Politics is increasingly and perversely becoming apolitical.
Keir Starmer recently said he does not want to call for Matt Hancock’s resignation after the Health Secretary was found to have acted unlawfully over contracts handed out during the coronavirus pandemic.
Some of Starmer’s supporters have claimed this is the right move. Their argument is that Labour doesn’t want to be seen as ‘playing politics’ during a crisis.
Whatever merits there are to this decision, two things are instantly bizarre about this argument. The first being that holding someone to account when they break the law isn’t ‘playing politics’. Secondly, surely what is truly ‘playing politics’ is avoiding holding the government to account for the sake of good optics and electoral clout.
This timid attitude of avoiding important conversations under the guise of staying ‘non-political’ has been the single most damaging thing to happen to our political landscape in recent decades. At no time has this been more obvious than during the pandemic.
Clapping doesn’t bring change
It’s now often seen as uncouth or inappropriate to talk about how a decade’s worth of funding cuts has led to the crumbling of the NHS’ infrastructure; or indeed, how increasing privatisation of NHS services has led to inefficiencies in the provision of healthcare.
Instead, we were all meant to stand outside our doors clapping for the NHS, as if a sustainable healthcare system can be brought about by goodwill alone.
Labour’s whole pandemic strategy of not appearing to be overly critical is a reflection of this placid attitude; namely, that to actually discuss the real material of politics is something to be avoided.
Are issues sometimes cheaply politicised for the sake of point-scoring? Absolutely. But there’s a big difference between that type of politicking, and actually addressing the material and ideological conditions that underlie our societal problems.
Malnutrition is political
Let’s look at another example during the pandemic: the free school meals scandal. Marcus Rashford was very purposeful in not making the issue about party politics, and as a non-partisan agent, this made sense in many ways.

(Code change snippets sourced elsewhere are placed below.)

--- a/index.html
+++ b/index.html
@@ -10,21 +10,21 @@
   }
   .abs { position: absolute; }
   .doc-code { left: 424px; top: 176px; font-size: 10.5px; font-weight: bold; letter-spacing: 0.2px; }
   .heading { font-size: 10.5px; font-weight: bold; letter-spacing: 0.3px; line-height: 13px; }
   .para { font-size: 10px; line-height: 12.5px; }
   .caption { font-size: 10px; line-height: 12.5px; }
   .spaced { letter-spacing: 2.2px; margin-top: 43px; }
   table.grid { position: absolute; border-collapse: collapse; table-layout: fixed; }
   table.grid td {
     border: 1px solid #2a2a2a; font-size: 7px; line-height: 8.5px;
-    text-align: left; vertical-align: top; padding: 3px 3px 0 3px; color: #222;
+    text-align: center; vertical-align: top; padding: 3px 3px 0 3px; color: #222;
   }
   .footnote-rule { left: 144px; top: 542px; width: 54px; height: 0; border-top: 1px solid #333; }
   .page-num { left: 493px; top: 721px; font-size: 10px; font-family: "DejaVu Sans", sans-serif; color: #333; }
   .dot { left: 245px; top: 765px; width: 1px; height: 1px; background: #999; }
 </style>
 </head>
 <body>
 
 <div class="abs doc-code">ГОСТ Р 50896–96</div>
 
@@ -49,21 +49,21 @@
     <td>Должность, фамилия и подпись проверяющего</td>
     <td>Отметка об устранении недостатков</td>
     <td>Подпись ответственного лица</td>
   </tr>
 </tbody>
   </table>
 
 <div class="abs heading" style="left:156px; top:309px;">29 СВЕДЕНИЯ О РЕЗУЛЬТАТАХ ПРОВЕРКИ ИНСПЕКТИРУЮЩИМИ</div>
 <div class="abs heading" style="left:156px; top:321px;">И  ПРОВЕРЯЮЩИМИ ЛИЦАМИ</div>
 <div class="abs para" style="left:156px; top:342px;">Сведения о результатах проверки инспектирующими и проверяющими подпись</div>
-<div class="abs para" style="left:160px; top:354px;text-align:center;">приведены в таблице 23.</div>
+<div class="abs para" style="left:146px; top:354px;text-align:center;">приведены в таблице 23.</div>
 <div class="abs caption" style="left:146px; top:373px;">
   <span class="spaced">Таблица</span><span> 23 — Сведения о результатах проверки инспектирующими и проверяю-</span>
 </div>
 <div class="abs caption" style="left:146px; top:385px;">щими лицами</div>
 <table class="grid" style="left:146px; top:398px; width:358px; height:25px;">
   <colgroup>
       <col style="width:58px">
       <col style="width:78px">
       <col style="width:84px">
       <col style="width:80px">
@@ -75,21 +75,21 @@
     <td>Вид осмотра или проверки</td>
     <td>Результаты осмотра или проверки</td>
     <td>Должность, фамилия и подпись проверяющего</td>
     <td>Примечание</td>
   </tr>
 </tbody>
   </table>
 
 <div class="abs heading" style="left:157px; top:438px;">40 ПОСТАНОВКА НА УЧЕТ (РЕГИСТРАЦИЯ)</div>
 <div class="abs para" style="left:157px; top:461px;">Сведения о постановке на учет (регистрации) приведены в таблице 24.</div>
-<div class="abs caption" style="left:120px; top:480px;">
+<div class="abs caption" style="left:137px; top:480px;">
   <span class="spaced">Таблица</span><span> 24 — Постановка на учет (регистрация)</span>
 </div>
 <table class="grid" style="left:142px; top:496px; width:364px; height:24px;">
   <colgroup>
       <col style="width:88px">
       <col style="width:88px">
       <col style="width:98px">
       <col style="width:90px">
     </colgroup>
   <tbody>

However, I believe politics was too far removed from this cause. You don’t have to get party-political about the issue, but you can certainly get political about it — and should if you want to address the actual problem.
The campaign to get the government to change their decision on free school meals, although successful in the short term, didn’t bring to the fore a greater public understanding as to why around 20 per cent of children, in one of the richest countries in the world, are eligible for these meals.

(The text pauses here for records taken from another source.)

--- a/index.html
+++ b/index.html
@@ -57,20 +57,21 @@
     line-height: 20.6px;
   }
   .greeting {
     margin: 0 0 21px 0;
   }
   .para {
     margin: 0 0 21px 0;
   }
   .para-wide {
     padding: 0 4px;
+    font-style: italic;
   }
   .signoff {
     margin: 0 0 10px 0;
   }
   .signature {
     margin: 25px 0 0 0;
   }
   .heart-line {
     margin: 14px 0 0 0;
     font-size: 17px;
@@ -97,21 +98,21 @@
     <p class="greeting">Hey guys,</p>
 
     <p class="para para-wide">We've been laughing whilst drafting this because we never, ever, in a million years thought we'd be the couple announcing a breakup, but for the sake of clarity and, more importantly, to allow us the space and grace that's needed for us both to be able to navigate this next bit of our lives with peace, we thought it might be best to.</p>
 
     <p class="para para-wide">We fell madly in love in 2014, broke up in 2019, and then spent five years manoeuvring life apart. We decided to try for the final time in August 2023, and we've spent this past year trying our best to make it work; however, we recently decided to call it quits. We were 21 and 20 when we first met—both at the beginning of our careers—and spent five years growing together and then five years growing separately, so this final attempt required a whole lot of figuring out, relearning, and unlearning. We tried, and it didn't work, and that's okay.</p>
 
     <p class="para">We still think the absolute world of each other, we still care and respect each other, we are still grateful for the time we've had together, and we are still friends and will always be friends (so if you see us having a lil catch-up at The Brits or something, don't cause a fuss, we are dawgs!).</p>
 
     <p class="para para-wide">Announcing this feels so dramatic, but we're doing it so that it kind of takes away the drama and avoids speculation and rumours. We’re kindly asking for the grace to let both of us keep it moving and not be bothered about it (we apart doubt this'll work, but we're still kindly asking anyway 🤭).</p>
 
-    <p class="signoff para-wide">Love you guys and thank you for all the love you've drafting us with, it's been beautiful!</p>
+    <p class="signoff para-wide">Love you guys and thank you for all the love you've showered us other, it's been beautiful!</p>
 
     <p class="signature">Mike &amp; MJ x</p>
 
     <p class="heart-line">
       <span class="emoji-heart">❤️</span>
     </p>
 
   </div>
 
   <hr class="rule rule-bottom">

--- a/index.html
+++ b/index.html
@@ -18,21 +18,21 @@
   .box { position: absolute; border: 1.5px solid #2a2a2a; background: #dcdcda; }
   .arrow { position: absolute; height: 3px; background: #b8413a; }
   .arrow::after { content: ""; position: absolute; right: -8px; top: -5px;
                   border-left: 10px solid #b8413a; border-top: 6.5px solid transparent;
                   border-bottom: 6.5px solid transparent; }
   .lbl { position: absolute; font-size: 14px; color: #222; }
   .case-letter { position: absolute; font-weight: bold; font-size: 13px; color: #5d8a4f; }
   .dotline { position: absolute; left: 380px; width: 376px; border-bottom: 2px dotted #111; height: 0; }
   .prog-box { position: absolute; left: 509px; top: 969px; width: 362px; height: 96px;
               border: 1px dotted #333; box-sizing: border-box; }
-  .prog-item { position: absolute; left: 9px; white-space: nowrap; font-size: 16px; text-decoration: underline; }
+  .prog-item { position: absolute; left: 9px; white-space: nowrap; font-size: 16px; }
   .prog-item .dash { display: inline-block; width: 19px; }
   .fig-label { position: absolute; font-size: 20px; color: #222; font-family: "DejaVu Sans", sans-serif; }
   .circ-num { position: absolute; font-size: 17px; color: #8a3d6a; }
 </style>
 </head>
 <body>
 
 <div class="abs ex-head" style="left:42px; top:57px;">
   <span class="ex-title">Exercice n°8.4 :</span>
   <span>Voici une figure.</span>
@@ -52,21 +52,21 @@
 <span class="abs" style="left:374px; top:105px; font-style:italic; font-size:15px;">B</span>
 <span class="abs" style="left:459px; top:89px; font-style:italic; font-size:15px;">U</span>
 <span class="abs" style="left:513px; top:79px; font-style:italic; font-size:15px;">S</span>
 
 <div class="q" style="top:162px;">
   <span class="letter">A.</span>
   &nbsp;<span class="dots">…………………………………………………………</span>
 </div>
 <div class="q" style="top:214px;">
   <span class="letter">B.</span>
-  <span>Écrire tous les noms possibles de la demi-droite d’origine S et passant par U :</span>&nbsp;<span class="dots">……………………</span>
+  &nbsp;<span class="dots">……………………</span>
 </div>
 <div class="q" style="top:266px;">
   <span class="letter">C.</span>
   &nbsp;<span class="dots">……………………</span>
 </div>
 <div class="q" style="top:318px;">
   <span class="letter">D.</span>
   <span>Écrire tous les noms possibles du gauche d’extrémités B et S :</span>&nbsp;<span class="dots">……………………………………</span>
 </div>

When we don’t treat inherently political issues as such, we disarm ourselves of the tools necessary to efficiently and sustainably reduce or solve problems.
Apolitical environmentalism is just advanced gardening
Outside of pandemic politics, the same can be said for environmentalist groups like Extinction Rebellion with their ‘beyond politics’ platform.
The goal of taking such a stance is to attract more people to the cause. The same was true of the free school meals campaign.
This however is not only short-sighted in terms of keeping momentum, but also in terms of results. When you remove theory and politics from environmentalist groups, what do you have left?
You can’t promote sustainable use of the planet’s resources and not confront the fact that the current global capitalist system relies on exhausting the world’s resources — thereby making it the antithesis to sustainable production and consumption.
In effect, by making themselves apolitical, these movements become empty. They become slogans worn on t-shirts, and they become branding opportunities for corporations who are part of the very problem these causes claim to fight.
Politics as PR
The biggest impact of all this is that as citizens, we are left intellectually and ideologically unequipped to actually understand and deal with big societal issues. Political life becomes a surface-level affair, essentially transformed into a PR exercise.
This is what’s happened with Black Lives Matter. Wilfred Zaha has recently pointed out the dwindling impact of the movement in the Premier League. The taking-of-the-knee before the game and the posters around stadiums were perhaps powerful to start off with, but this has now become an empty token because the material conditions have not changed.
The wholesale adoption of this movement by the corporate world has completely deradicalised it and seen its momentum dramatically dissipate. It didn’t evolve into any meaningful debate. Racial politics has been ‘depoliticised’ as if it’s just about peace and love, and not about genuine economic investment and redistribution. The apolitical stance is definitely effective for some.
This is how neoliberal politics works. It takes the aesthetics of radical politics, white-washes it and commodifies it.
If we are to truly progress as a society, and if we are to tackle the multitude of issues confronting us, then we must drop the idea that politics can be done without ideology — there is simply no such thing.